_Exercise directions_.
Set down, word for word, every line of the material below from the one containing "text: 尤其无名指和小指要重点练习、波音、叠音、打音、历音、滑音、指颤音等 ->" through the one containing "color: #be185d ->", but none of its pictures.

_Data for analysis_.
###

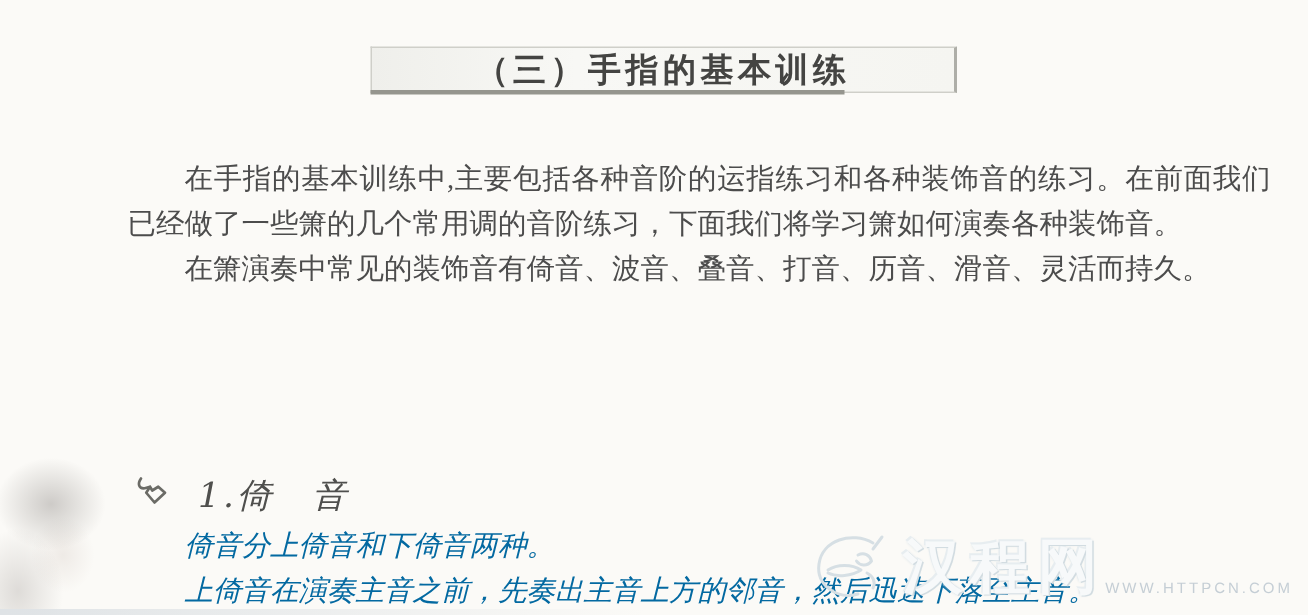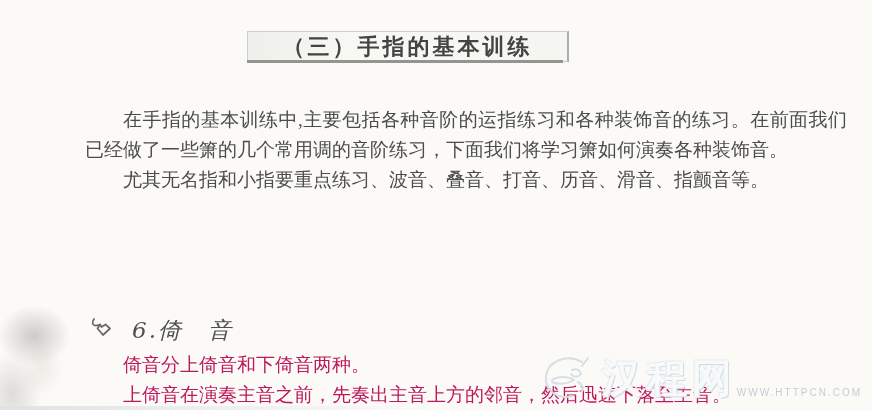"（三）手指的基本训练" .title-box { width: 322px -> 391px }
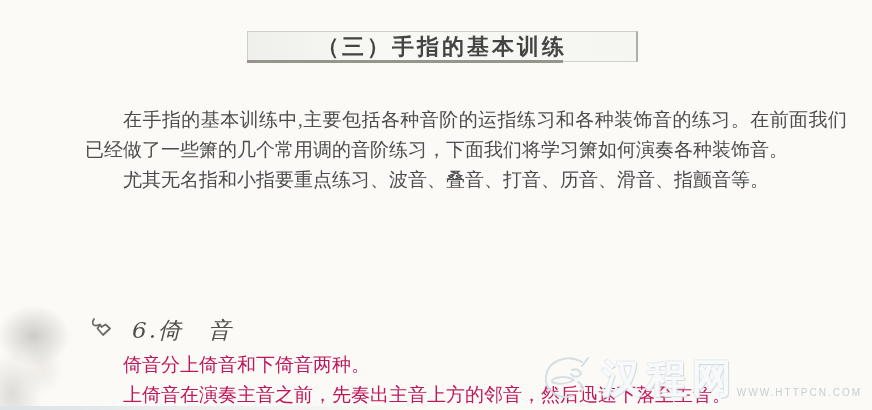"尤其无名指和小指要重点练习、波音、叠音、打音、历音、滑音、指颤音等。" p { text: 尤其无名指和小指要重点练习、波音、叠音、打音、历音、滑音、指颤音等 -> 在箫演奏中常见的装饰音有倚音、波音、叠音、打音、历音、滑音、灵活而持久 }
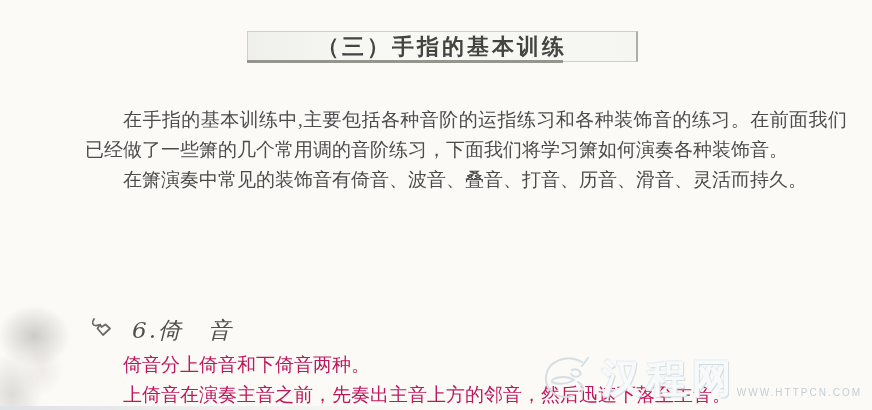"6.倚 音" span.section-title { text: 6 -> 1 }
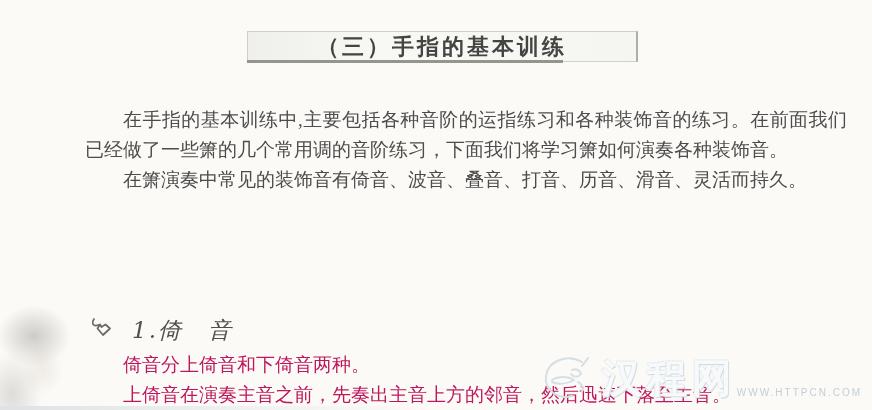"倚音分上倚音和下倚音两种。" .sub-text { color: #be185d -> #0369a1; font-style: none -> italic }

###

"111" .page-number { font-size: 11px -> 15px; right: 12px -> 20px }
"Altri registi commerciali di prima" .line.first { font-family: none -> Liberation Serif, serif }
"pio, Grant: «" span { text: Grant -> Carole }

###

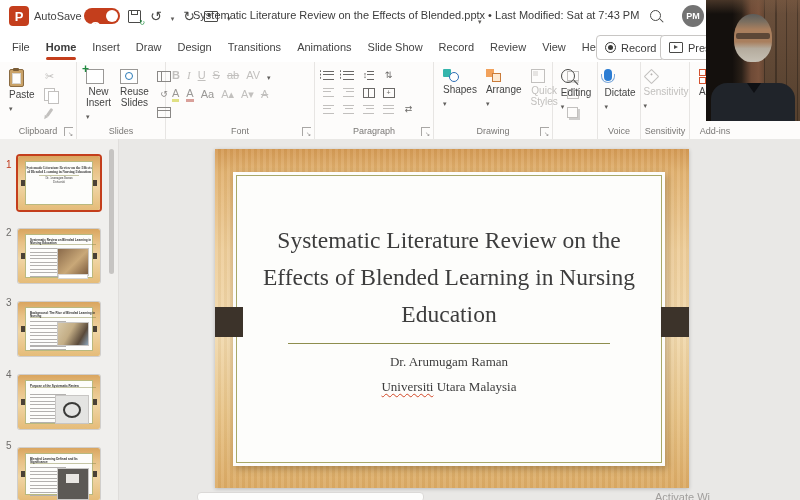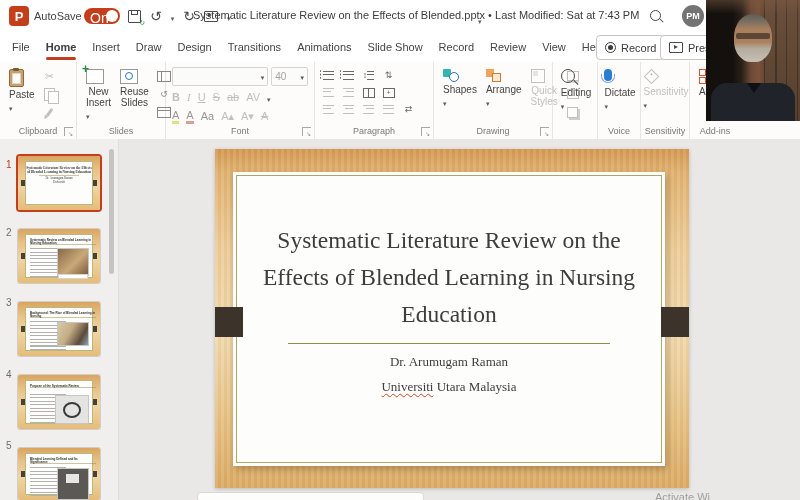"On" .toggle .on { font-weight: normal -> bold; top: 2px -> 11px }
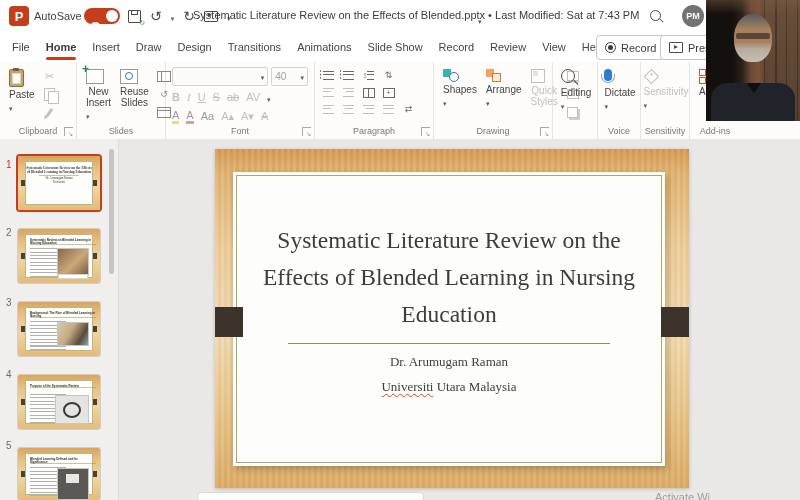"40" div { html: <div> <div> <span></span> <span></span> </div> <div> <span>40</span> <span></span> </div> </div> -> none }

###

_Solved problem_.
"尤其无名指和小指要重点练习、波音、叠音、打音、历音、滑音、指颤音等。" p { text: 尤其无名指和小指要重点练习、波音、叠音、打音、历音、滑音、指颤音等 -> 在箫演奏中常见的装饰音有倚音、波音、叠音、打音、历音、滑音、灵活而持久 }
"6.倚 音" span.section-title { text: 6 -> 1 }
"倚音分上倚音和下倚音两种。" .sub-text { color: #be185d -> #0369a1; font-style: none -> italic }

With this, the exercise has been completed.